Task directions: From the first line to the last, return the data exactly as it stands.

Items from a data source:
════════════════════

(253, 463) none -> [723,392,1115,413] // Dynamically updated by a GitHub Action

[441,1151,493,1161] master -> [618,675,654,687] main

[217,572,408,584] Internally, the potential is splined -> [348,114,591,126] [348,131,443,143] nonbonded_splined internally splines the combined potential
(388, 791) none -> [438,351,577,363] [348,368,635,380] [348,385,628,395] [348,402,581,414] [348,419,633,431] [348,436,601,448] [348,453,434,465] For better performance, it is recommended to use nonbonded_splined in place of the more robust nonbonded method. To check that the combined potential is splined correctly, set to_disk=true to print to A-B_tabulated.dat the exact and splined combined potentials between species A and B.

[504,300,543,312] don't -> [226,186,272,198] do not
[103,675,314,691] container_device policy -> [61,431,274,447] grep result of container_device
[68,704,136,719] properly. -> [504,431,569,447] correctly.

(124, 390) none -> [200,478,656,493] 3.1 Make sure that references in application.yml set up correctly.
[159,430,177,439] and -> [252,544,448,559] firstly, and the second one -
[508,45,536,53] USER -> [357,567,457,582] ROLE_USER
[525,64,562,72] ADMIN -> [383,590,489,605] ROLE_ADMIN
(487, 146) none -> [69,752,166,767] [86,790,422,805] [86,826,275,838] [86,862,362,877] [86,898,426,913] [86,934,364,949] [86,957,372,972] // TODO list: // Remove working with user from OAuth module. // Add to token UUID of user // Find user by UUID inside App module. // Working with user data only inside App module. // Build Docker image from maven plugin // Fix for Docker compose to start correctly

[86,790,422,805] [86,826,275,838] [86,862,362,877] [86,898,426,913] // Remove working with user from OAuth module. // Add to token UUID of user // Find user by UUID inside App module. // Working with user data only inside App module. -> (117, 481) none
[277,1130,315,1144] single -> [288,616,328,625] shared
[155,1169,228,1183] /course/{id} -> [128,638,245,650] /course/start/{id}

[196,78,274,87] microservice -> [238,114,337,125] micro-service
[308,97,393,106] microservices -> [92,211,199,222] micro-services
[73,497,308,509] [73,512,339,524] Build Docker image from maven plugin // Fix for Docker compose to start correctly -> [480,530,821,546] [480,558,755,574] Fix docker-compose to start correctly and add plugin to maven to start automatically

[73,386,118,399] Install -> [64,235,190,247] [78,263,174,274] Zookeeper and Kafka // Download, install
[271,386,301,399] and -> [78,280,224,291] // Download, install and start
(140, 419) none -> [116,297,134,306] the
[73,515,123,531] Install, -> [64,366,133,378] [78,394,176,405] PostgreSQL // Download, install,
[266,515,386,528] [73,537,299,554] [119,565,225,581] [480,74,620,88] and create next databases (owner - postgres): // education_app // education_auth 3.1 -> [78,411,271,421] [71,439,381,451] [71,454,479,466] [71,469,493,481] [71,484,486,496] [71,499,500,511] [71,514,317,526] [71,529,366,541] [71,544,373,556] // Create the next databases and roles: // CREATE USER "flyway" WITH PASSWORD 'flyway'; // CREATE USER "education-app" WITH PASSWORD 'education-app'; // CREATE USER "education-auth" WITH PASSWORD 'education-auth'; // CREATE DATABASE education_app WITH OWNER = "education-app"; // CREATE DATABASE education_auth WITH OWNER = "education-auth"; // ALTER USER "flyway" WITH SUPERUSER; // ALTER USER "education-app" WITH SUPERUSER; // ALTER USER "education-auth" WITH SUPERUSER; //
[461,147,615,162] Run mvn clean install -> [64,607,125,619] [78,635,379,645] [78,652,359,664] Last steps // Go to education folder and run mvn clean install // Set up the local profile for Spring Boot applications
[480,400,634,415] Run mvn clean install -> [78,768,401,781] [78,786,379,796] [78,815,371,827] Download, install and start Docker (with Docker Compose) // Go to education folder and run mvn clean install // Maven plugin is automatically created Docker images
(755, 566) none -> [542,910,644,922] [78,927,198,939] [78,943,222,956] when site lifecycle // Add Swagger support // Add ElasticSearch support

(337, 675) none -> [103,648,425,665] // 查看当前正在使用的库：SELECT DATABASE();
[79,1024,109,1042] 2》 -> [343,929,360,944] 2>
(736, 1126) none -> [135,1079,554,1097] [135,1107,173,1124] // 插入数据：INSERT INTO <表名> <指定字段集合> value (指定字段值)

════════════════════

Exercise answer:
(253, 463) none -> [723,392,1115,413] // Dynamically updated by a GitHub Action

[441,1151,493,1161] master -> [618,675,654,687] main

[217,572,408,584] Internally, the potential is splined -> [348,114,591,126] [348,131,443,143] nonbonded_splined internally splines the combined potential
(388, 791) none -> [438,351,577,363] [348,368,635,380] [348,385,628,395] [348,402,581,414] [348,419,633,431] [348,436,601,448] [348,453,434,465] For better performance, it is recommended to use nonbonded_splined in place of the more robust nonbonded method. To check that the combined potential is splined correctly, set to_disk=true to print to A-B_tabulated.dat the exact and splined combined potentials between species A and B.

[504,300,543,312] don't -> [226,186,272,198] do not
[103,675,314,691] container_device policy -> [61,431,274,447] grep result of container_device
[68,704,136,719] properly. -> [504,431,569,447] correctly.

(124, 390) none -> [200,478,656,493] 3.1 Make sure that references in application.yml set up correctly.
[159,430,177,439] and -> [252,544,448,559] firstly, and the second one -
[508,45,536,53] USER -> [357,567,457,582] ROLE_USER
[525,64,562,72] ADMIN -> [383,590,489,605] ROLE_ADMIN
(487, 146) none -> [69,752,166,767] [86,790,422,805] [86,826,275,838] [86,862,362,877] [86,898,426,913] [86,934,364,949] [86,957,372,972] // TODO list: // Remove working with user from OAuth module. // Add to token UUID of user // Find user by UUID inside App module. // Working with user data only inside App module. // Build Docker image from maven plugin // Fix for Docker compose to start correctly

[86,790,422,805] [86,826,275,838] [86,862,362,877] [86,898,426,913] // Remove working with user from OAuth module. // Add to token UUID of user // Find user by UUID inside App module. // Working with user data only inside App module. -> (117, 481) none
[277,1130,315,1144] single -> [288,616,328,625] shared
[155,1169,228,1183] /course/{id} -> [128,638,245,650] /course/start/{id}

[196,78,274,87] microservice -> [238,114,337,125] micro-service
[308,97,393,106] microservices -> [92,211,199,222] micro-services
[73,497,308,509] [73,512,339,524] Build Docker image from maven plugin // Fix for Docker compose to start correctly -> [480,530,821,546] [480,558,755,574] Fix docker-compose to start correctly and add plugin to maven to start automatically

[73,386,118,399] Install -> [64,235,190,247] [78,263,174,274] Zookeeper and Kafka // Download, install
[271,386,301,399] and -> [78,280,224,291] // Download, install and start
(140, 419) none -> [116,297,134,306] the
[73,515,123,531] Install, -> [64,366,133,378] [78,394,176,405] PostgreSQL // Download, install,
[266,515,386,528] [73,537,299,554] [119,565,225,581] [480,74,620,88] and create next databases (owner - postgres): // education_app // education_auth 3.1 -> [78,411,271,421] [71,439,381,451] [71,454,479,466] [71,469,493,481] [71,484,486,496] [71,499,500,511] [71,514,317,526] [71,529,366,541] [71,544,373,556] // Create the next databases and roles: // CREATE USER "flyway" WITH PASSWORD 'flyway'; // CREATE USER "education-app" WITH PASSWORD 'education-app'; // CREATE USER "education-auth" WITH PASSWORD 'education-auth'; // CREATE DATABASE education_app WITH OWNER = "education-app"; // CREATE DATABASE education_auth WITH OWNER = "education-auth"; // ALTER USER "flyway" WITH SUPERUSER; // ALTER USER "education-app" WITH SUPERUSER; // ALTER USER "education-auth" WITH SUPERUSER; //
[461,147,615,162] Run mvn clean install -> [64,607,125,619] [78,635,379,645] [78,652,359,664] Last steps // Go to education folder and run mvn clean install // Set up the local profile for Spring Boot applications
[480,400,634,415] Run mvn clean install -> [78,768,401,781] [78,786,379,796] [78,815,371,827] Download, install and start Docker (with Docker Compose) // Go to education folder and run mvn clean install // Maven plugin is automatically created Docker images
(755, 566) none -> [542,910,644,922] [78,927,198,939] [78,943,222,956] when site lifecycle // Add Swagger support // Add ElasticSearch support

(337, 675) none -> [103,648,425,665] // 查看当前正在使用的库：SELECT DATABASE();
[79,1024,109,1042] 2》 -> [343,929,360,944] 2>
(736, 1126) none -> [135,1079,554,1097] [135,1107,173,1124] // 插入数据：INSERT INTO <表名> <指定字段集合> value (指定字段值)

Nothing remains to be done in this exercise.